Bla
There's an inspirational title, formulated with every ounce of creative impulse within me...
So part II of our Simple Life series went off OK on Sunday. Got to speak on the Parable of the Rich Fool. Seemed to go OK. It is a personal topic for people hitting the whole attitude to stuff. It certainly seemed to be appreciated by some. Ryan Gerten led worship for the first time since he joined us and did a great job. Now that Ryan and Angele have actually settled properly in Auckland they are getting the chance to contribute more fully. Its going well.
This week is one of those weeks that I dread just a bit - I get squeezed in between 2 meetings that are infrequent but time consuming - and they both fall this week. In both cases I feel like the meetings are going to be time wasters as well - one because the group that has been formed (Willow Creek Global Summit) really doesn't have a job to do on an ongoing basis; the other because try as I might I can't get people to focus clearly on what is really important going forward other than on the day of the meeting. That of course leaves no time to do the really important stuff that requires preparation. It is improving, but too slowly for my taste.

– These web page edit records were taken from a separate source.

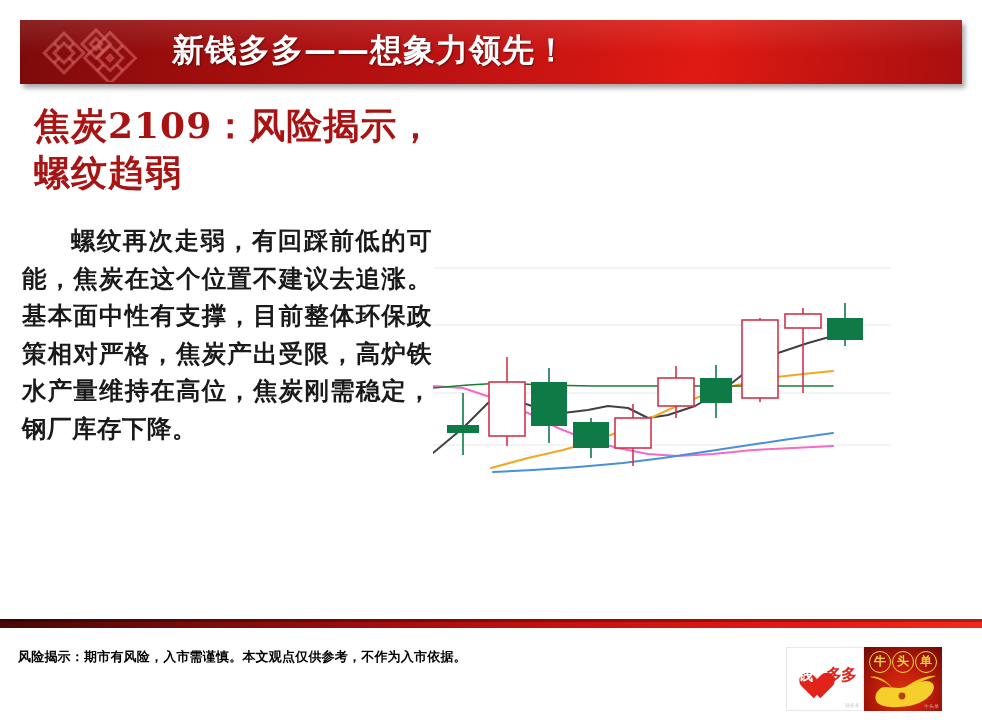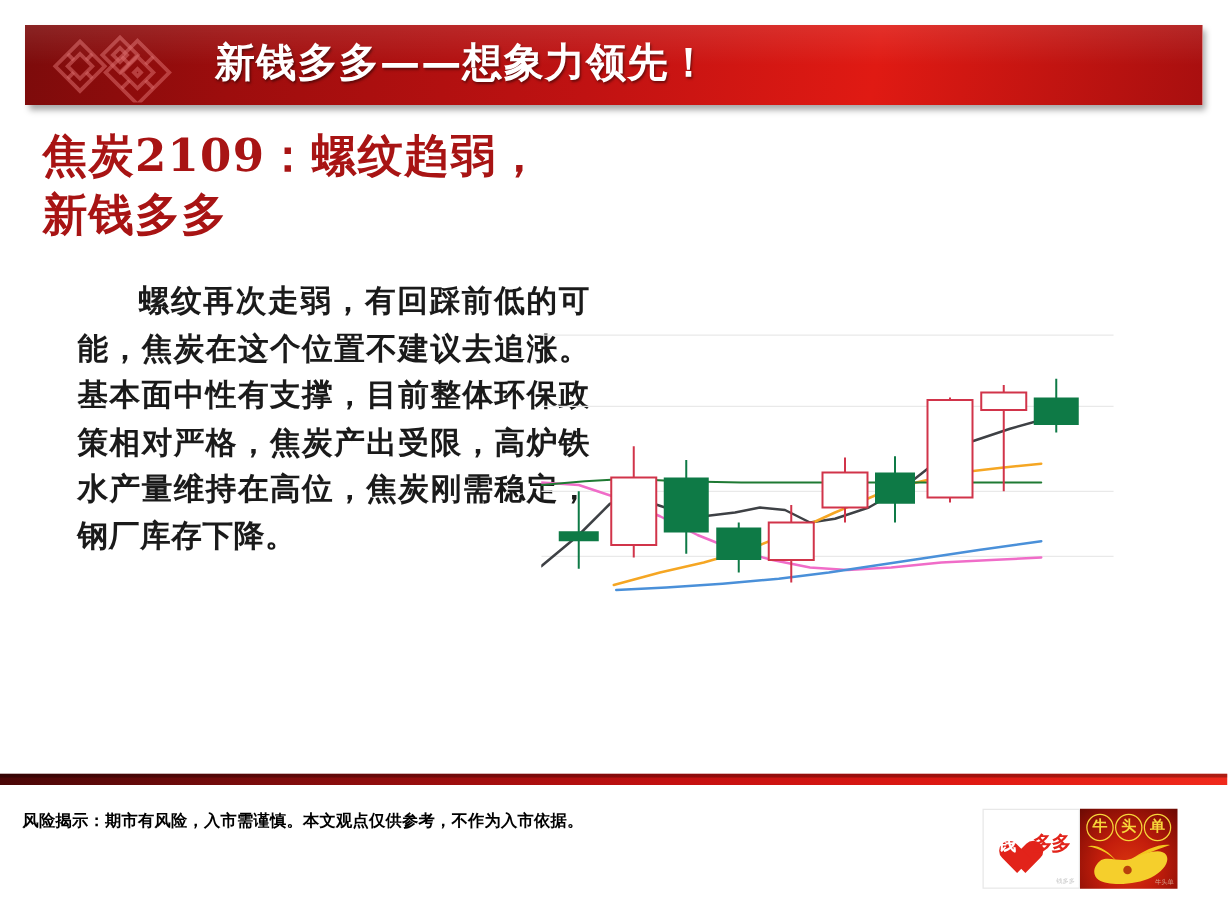"焦炭2109：螺纹趋弱，" span { text: 螺纹趋弱 -> 风险揭示 }
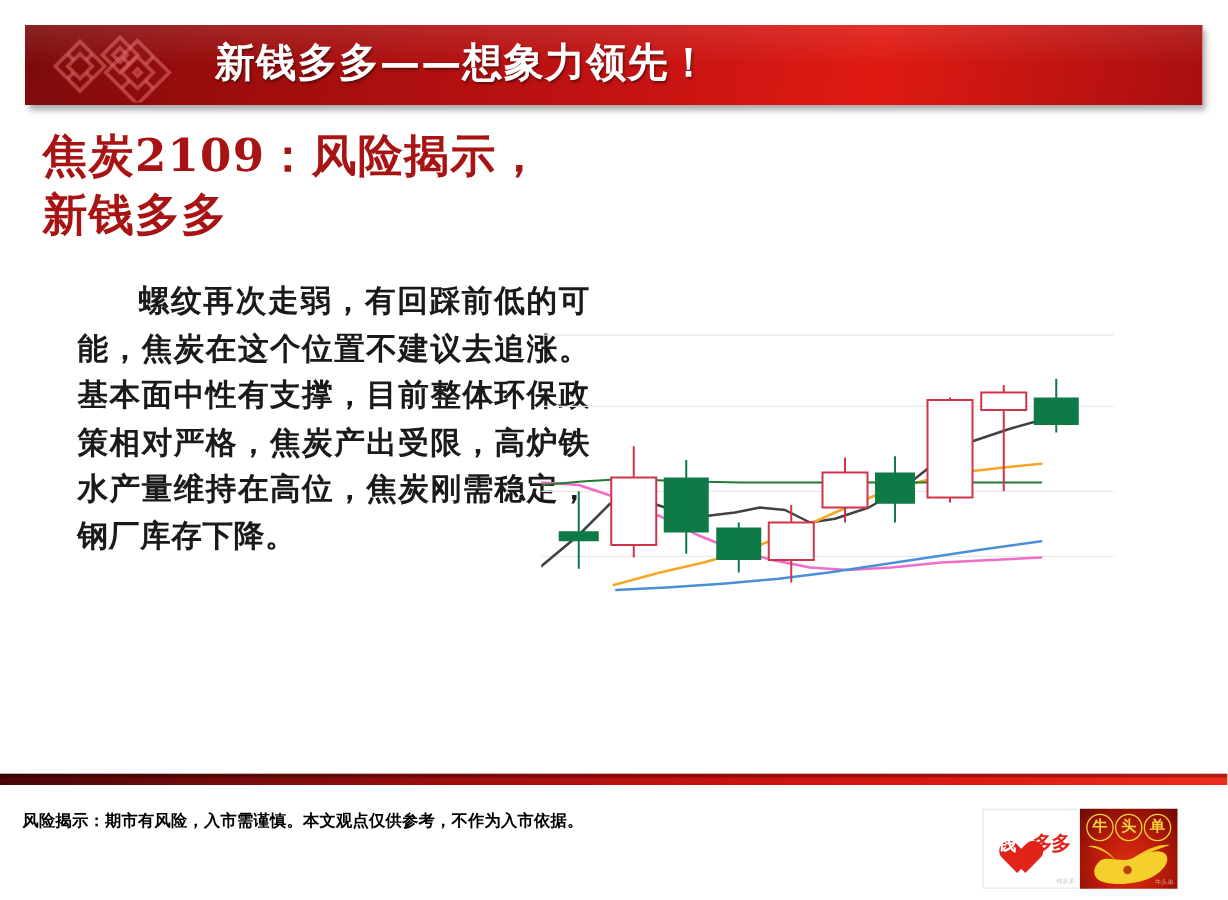"新钱多多" span.l2 { text: 新钱多多 -> 螺纹趋弱 }
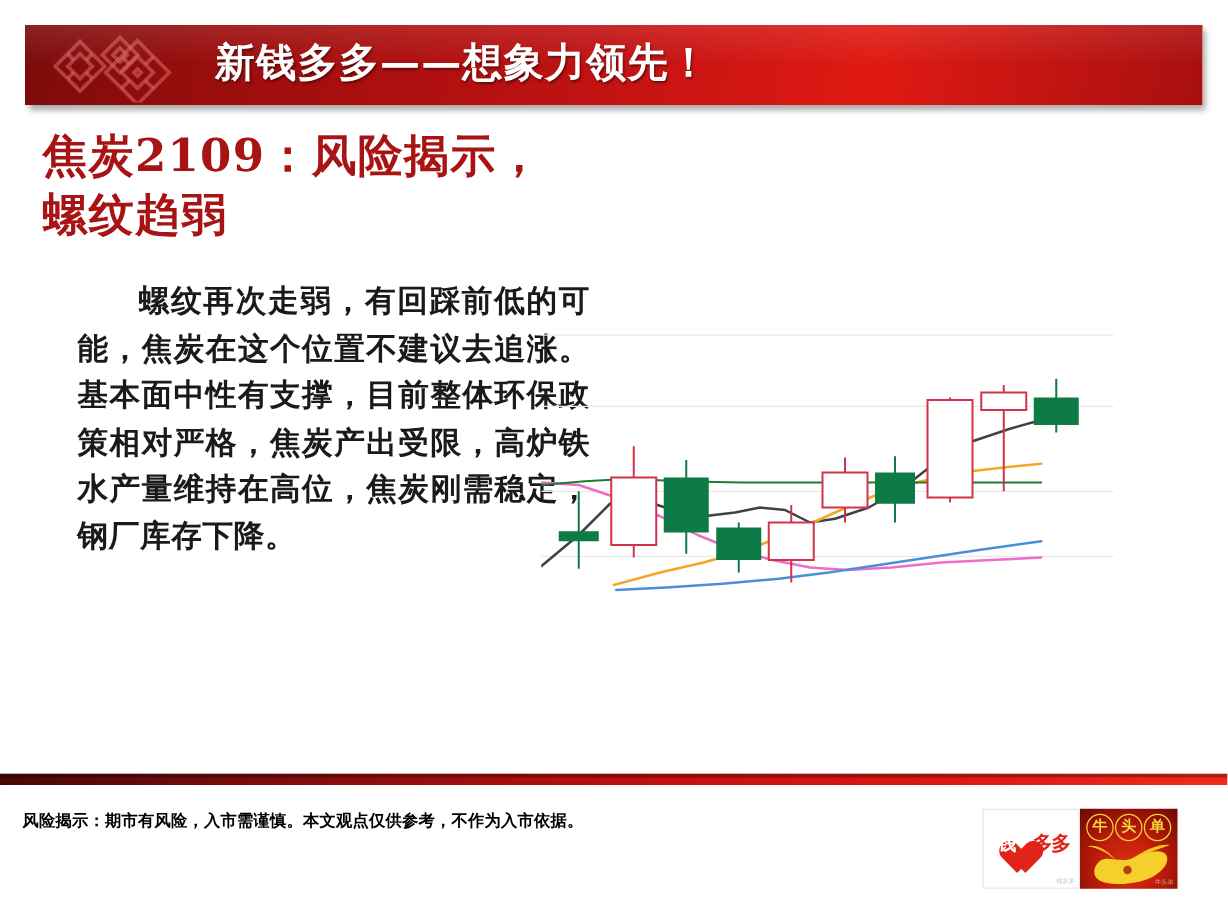"螺纹再次走弱，有回踩前低的可能，焦炭在这个位置不建议去追涨。基本面中性有支撑，目" .body-text { margin-left: 40px -> none }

Finally, a recent post on Frank's Blog asks the question of whether we need to be focusing more closely on equipping our teens with life skills that allow them to live Jesus with their non Christian friends rather than simply live life in a Christian ghetto. It strikes me that the question may be more fundamental even than that! How do we help adults do the same thing?! One thought I've been pondering relates to how we raise our kids to know God. I've been challenged by conversations with a new person in our cell group who has a distant background as a Missionary kid. She talks about how she was raised to pray to this God who would protect her, bless her and make everything turn out OK. And yet. For her it didn't. Now I know the theology of all that, but my question is this: how do we raise our kids in an environment that will prepare them for the realities of life. Sometimes when I pray for Rhys I catch myself praying for "the good life". Well that might not be his lot. What if his father dies at age 50? What if his first wife divorces him? What if his second wife dies of cancer? How will he make sense of that if his knowledge of a loving and providing God doesn't also extend to an understanding of the brutality of life? And how do you tell a kid that s*** happens without creating a cynical adult?
In Christian education, we tell kids stories from the Bible that are profoundly disturbing but we take those bits out. So Noah and the Ark becomes a story about cute animals rather than the death of pretty much the entire human race. What does a teenager do with that story when challenged to speak their faith? All they have is this slightly embarassing memory of a "fairy story" about animals that turned out to be so much more difficult to engage as an adult. Do they hide the story away from their non Christian friends and force their faith into the background at the same time?
I actually asked this question once of kids workers at ECW. I didn't get an answer. Food for thought.